Measurement is the most painful part of what I do. Not because it doesn't matter (it does, a great deal), but because it is so often misguided and misused.
There are two ways to measure a brand experience. One is to look at the experience you create with a critical eye and interrogate it both quantitatively and qualitatively. Asking, in other words, did you attract the right numbers of the right kinds of people? Did you tell the right stories, create the right experiences, and inspire the right emotions and behaviours?
Brands that approach the act of measurement this way are ones that are clear and sure about their strategic direction. They know in advance why the experiences they are creating matter so much (whether they are temporary or permanent experiences, for employees, channels, media, or customers). Their pre-experience objectives clear, their immediate post-experience questions are always "Did we get the experiences we created right?" not "Were we right to create the experiences?".
Of course, over the long term, these brands will look at consolidated big picture metrics and data (again qual and quant) to assess and modify their strategies, but they will not impose short-term experiences or activities to this kind of constant scrutiny and uncertainty.

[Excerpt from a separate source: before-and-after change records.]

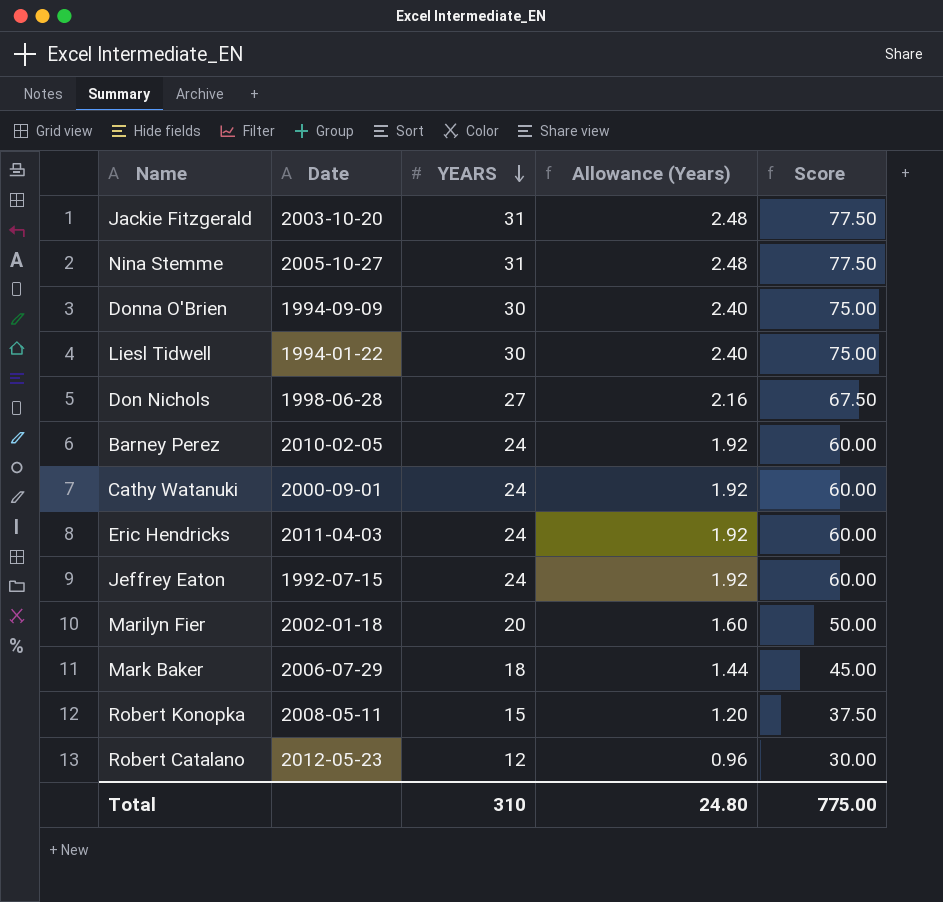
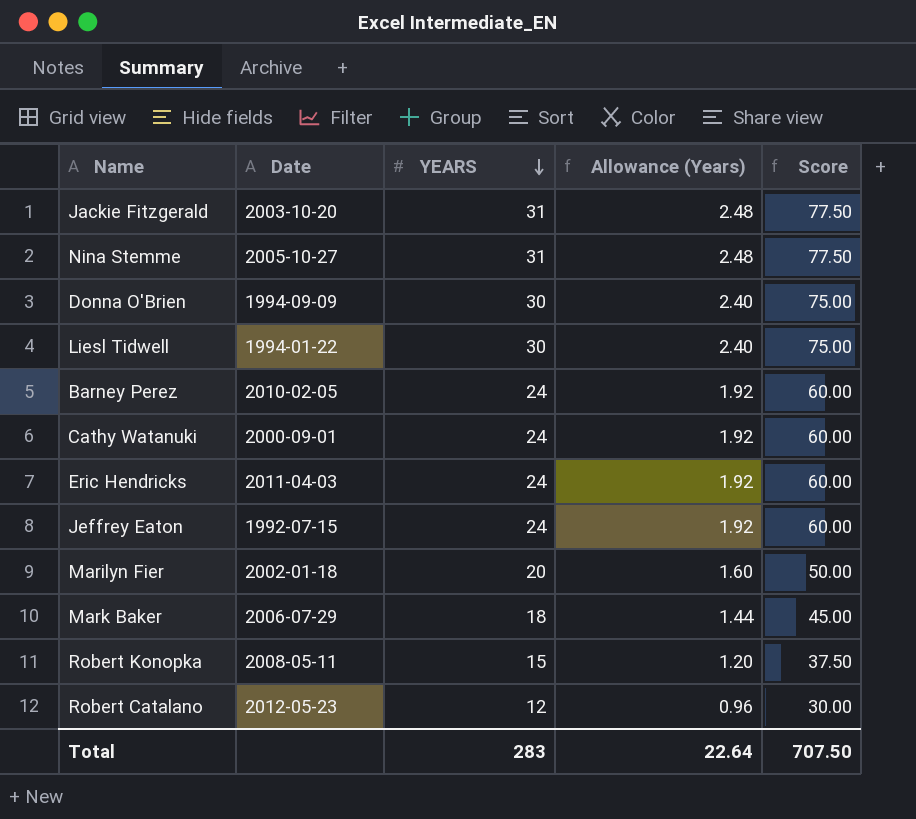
row Don Nichols: 1998-06-28 | 27 | 2.16 | 67.50 -> none
Total | YEARS: 310 -> 283
Total | Allowance (Years): 24.80 -> 22.64
Total | Score: 775.00 -> 707.50

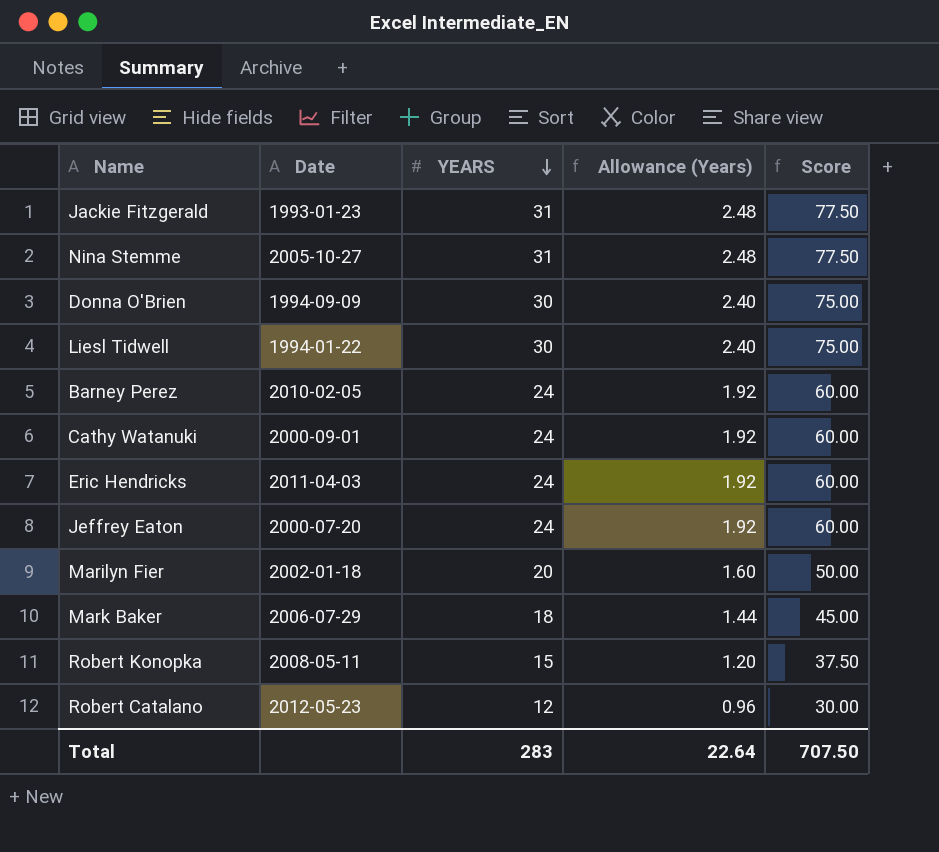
Jackie Fitzgerald | Date: 2003-10-20 -> 1993-01-23
Jeffrey Eaton | Date: 1992-07-15 -> 2000-07-20

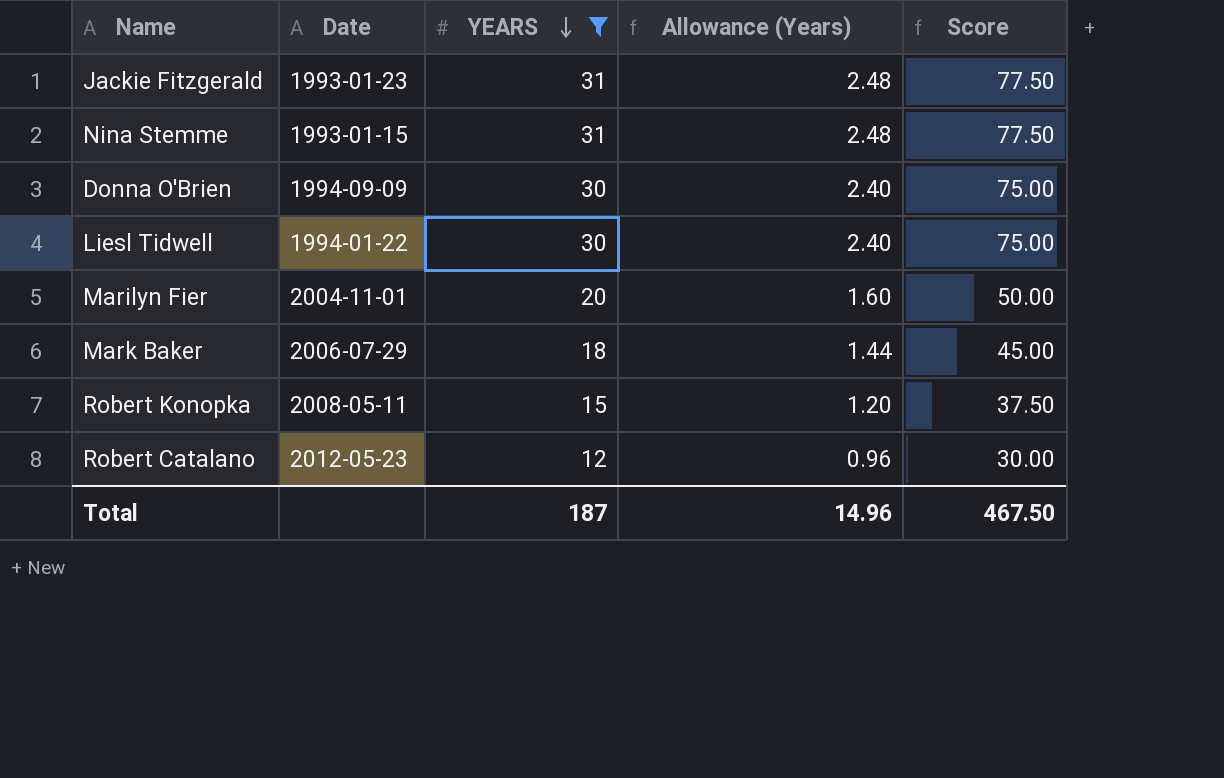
filter: none -> YEARS != 24
Nina Stemme | Date: 2005-10-27 -> 1993-01-15
Marilyn Fier | Date: 2002-01-18 -> 2004-11-01
Total | YEARS: 283 -> 187
Total | Allowance (Years): 22.64 -> 14.96
Total | Score: 707.50 -> 467.50

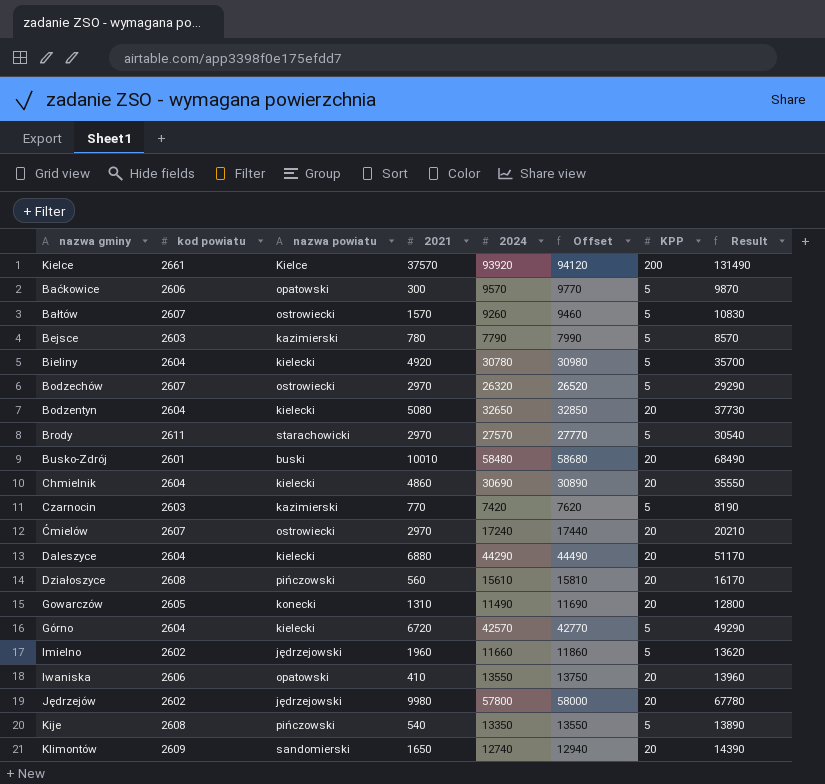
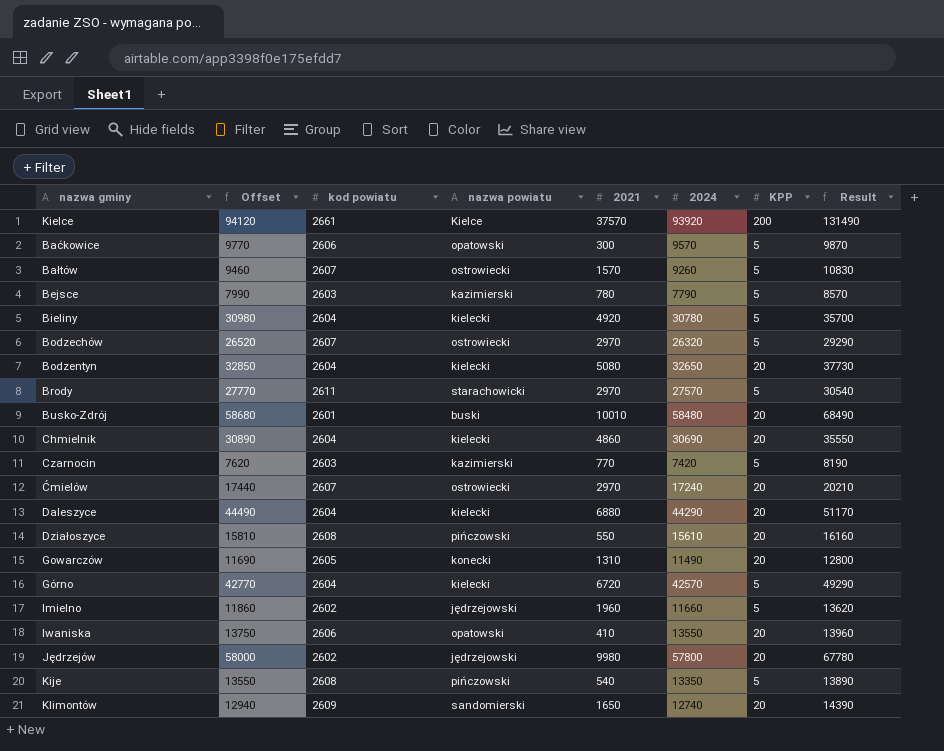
column Offset | position: 6 -> 2
Działoszyce | 2021: 560 -> 550
Działoszyce | Result: 16170 -> 16160

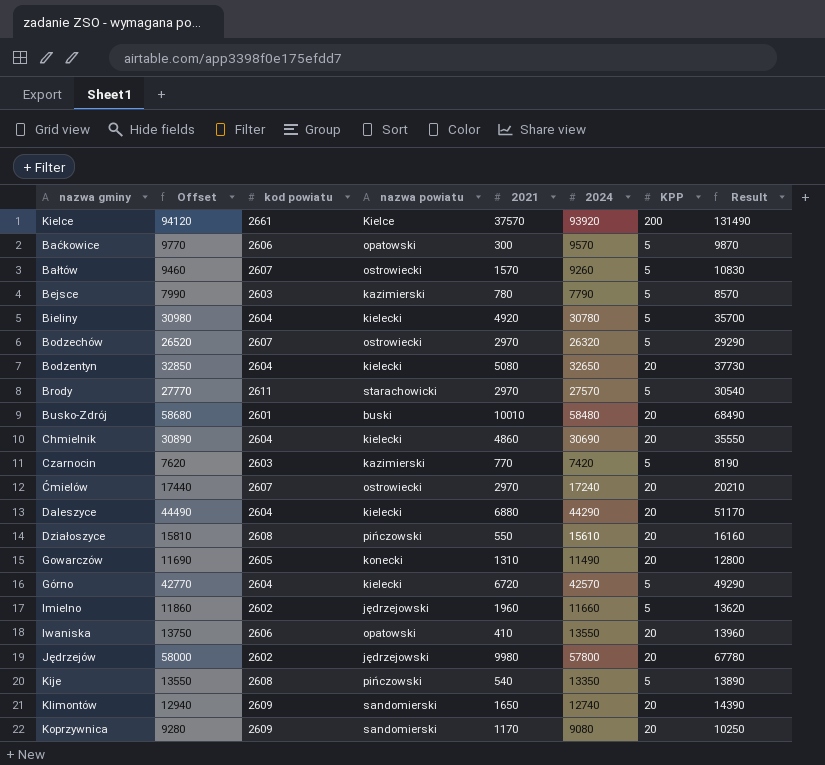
row Koprzywnica: none -> 9280 | 2609 | sandomierski | 1170 | 9080 | 20 | 10250

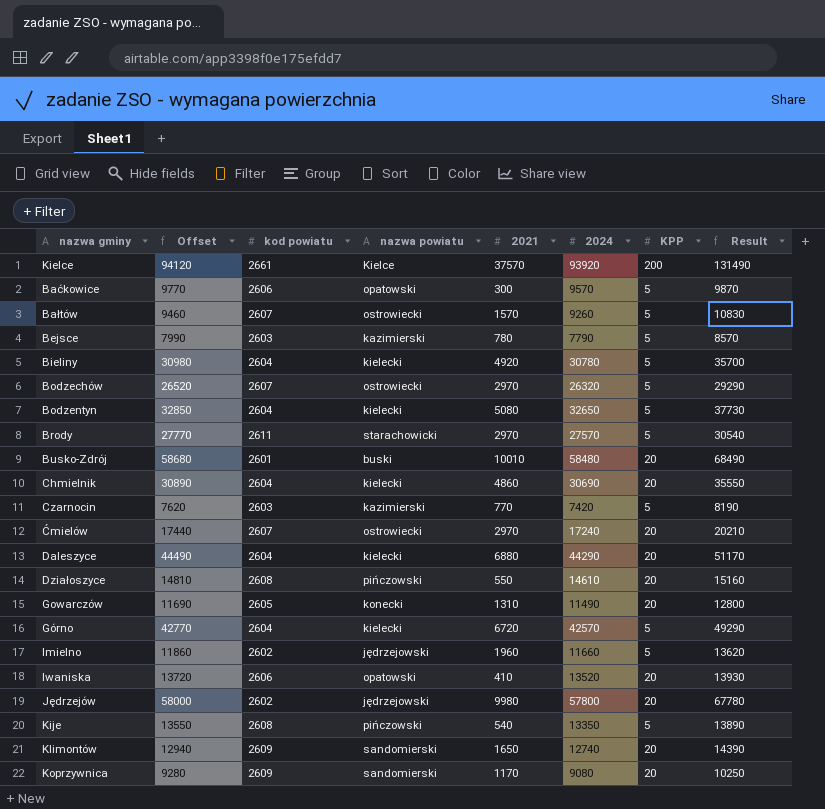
Bodzentyn | KPP: 20 -> 5
Działoszyce | Offset: 15810 -> 14810
Działoszyce | 2024: 15610 -> 14610
Działoszyce | Result: 16160 -> 15160
Iwaniska | Offset: 13750 -> 13720
Iwaniska | 2024: 13550 -> 13520
Iwaniska | Result: 13960 -> 13930

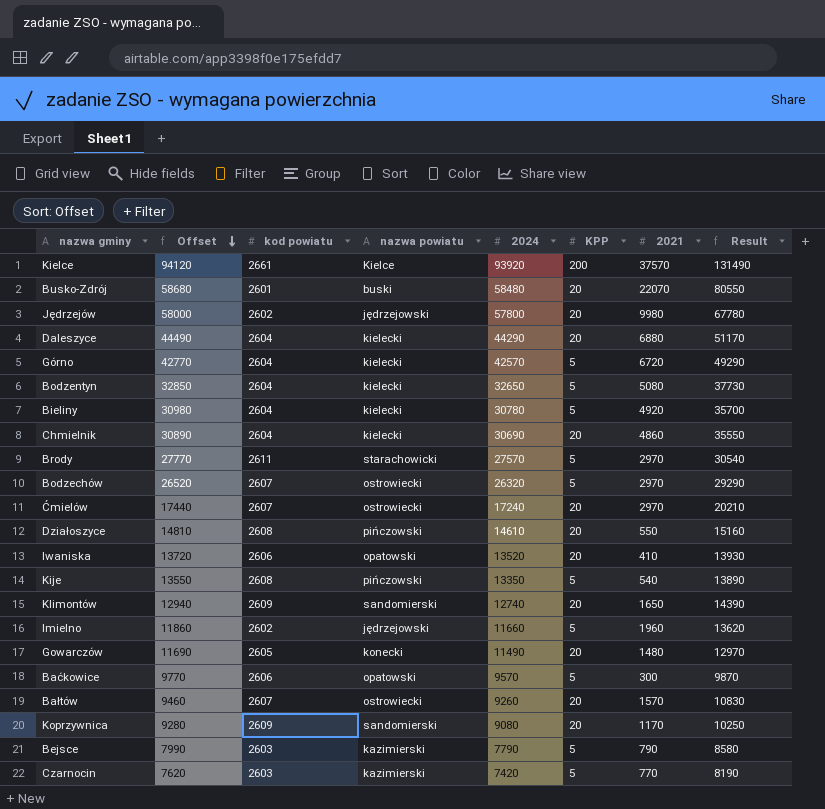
row order: none -> Offset descending
column 2021 | position: 5 -> 7
Busko-Zdrój | 2021: 10010 -> 22070
Busko-Zdrój | Result: 68490 -> 80550
Gowarczów | 2021: 1310 -> 1480
Gowarczów | Result: 12800 -> 12970
Bałtów | KPP: 5 -> 20
Bejsce | 2021: 780 -> 790
Bejsce | Result: 8570 -> 8580

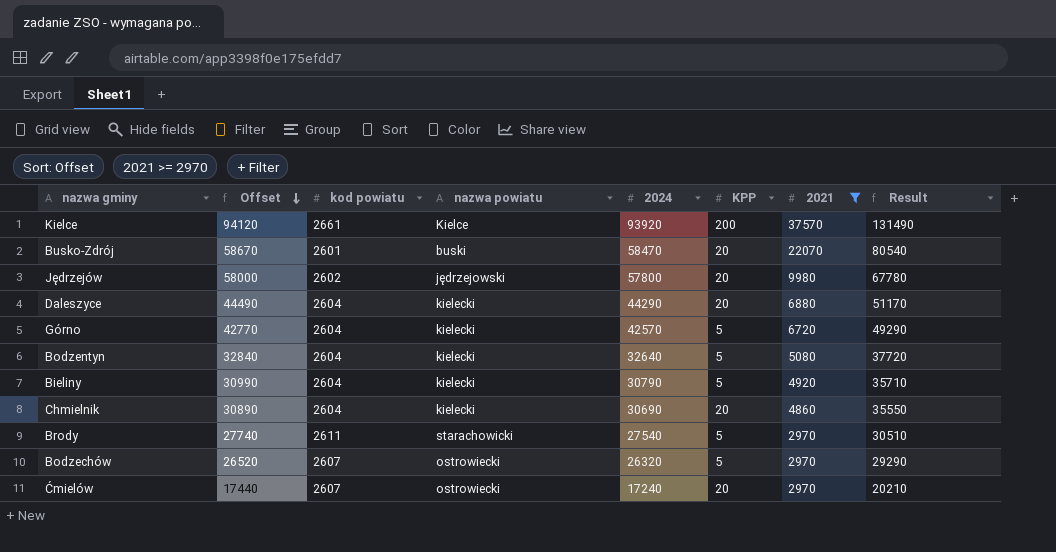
filter: none -> 2021 >= 2970
Busko-Zdrój | Offset: 58680 -> 58670
Busko-Zdrój | 2024: 58480 -> 58470
Busko-Zdrój | Result: 80550 -> 80540
Bodzentyn | Offset: 32850 -> 32840
Bodzentyn | 2024: 32650 -> 32640
Bodzentyn | Result: 37730 -> 37720
Bieliny | Offset: 30980 -> 30990
Bieliny | 2024: 30780 -> 30790
Bieliny | Result: 35700 -> 35710
Brody | Offset: 27770 -> 27740
Brody | 2024: 27570 -> 27540
Brody | Result: 30540 -> 30510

The other approach to measurement is short-termist and reactive. It's about asking, in other words, after every experience "Did it work, did it work?". It's about seeking justification in results not in strategy. It's about flip-flopping, getting impatient, and losing faith. It's about failing to do the hard thinking up front, and replacing it with supposedly hard (but, in truth, merely shallow and cynical) measurement at the end. It's about obsessing over the sales results, the polls, and the bottom line the day after you act and expecting to see the difference (and, when you don't see it, changing direction).
Why does this matter so much? Simple. Because building a brand is about setting a direction you believe in and then staying the course. It's about narrative consistency, authenticity, and conviction. It is not about whim or constant tinkering. That's the essential difference between building a brand and driving sales (or, to take politics as an example, between building support and getting out the vote).
Want proof? Want to see the consequences of these two approaches in action? Look no further than Obama versus McCain. Or Red Bull versus Mother. Or Coke versus Pepsi (the New Coke debacle excepted). Or iPod versus Walkman. Or Ikea, Southwest Airlines, Nike, [yellow tail], and Target versus hundreds of pretenders. Look at any example of brands that have sought to measure and calculate their way to success (without vision, authenticity, or conviction), rather than plan for success in advance and stick to their guns.
All that said, forget proof. You either believe this stuff or you don't. And the hunger for proof is part of the problem.
I was thinking about this while re-reading Chasing Cool,a great book by Noah Kerner and Gene Pressman. As the authors say in their introduction, and as all brand marketers need to understand...
"More than ever, there's a perception that you can chase cool and bottle it. If you want it badly enough, you hunt it down and apply it...The chase comes in many misguided forms...Chasing outside insights via focus groups...Chasing other people's successes...Chasing short-term marketing gimmicks...Chasing quick hits..."
The authors go on to outline their antidote to the chase...
"We believe that cool is not the outcome of a chase but rather the province of a tasteful visionary who maintains a personal, authentic point of view."
For 'tasteful visionary' read intuitive, strategic brand builder. Not shallow, middle-of-the-road, short-termist, sales executive. Which do you want to be? And which do you think is more likely to make you happy and successful?
UPDATE. Another way to think about this is to think about the difference between leading and following. Seth Godin made this point powerfully in a recent post about the secret of the great blogs. He points out that the most successful bloggers all lead a tribe of people with a total sense of conviction and purpose (and certainly don't wait to be led by what people want to read). Blogs or brands, it's all the same story really.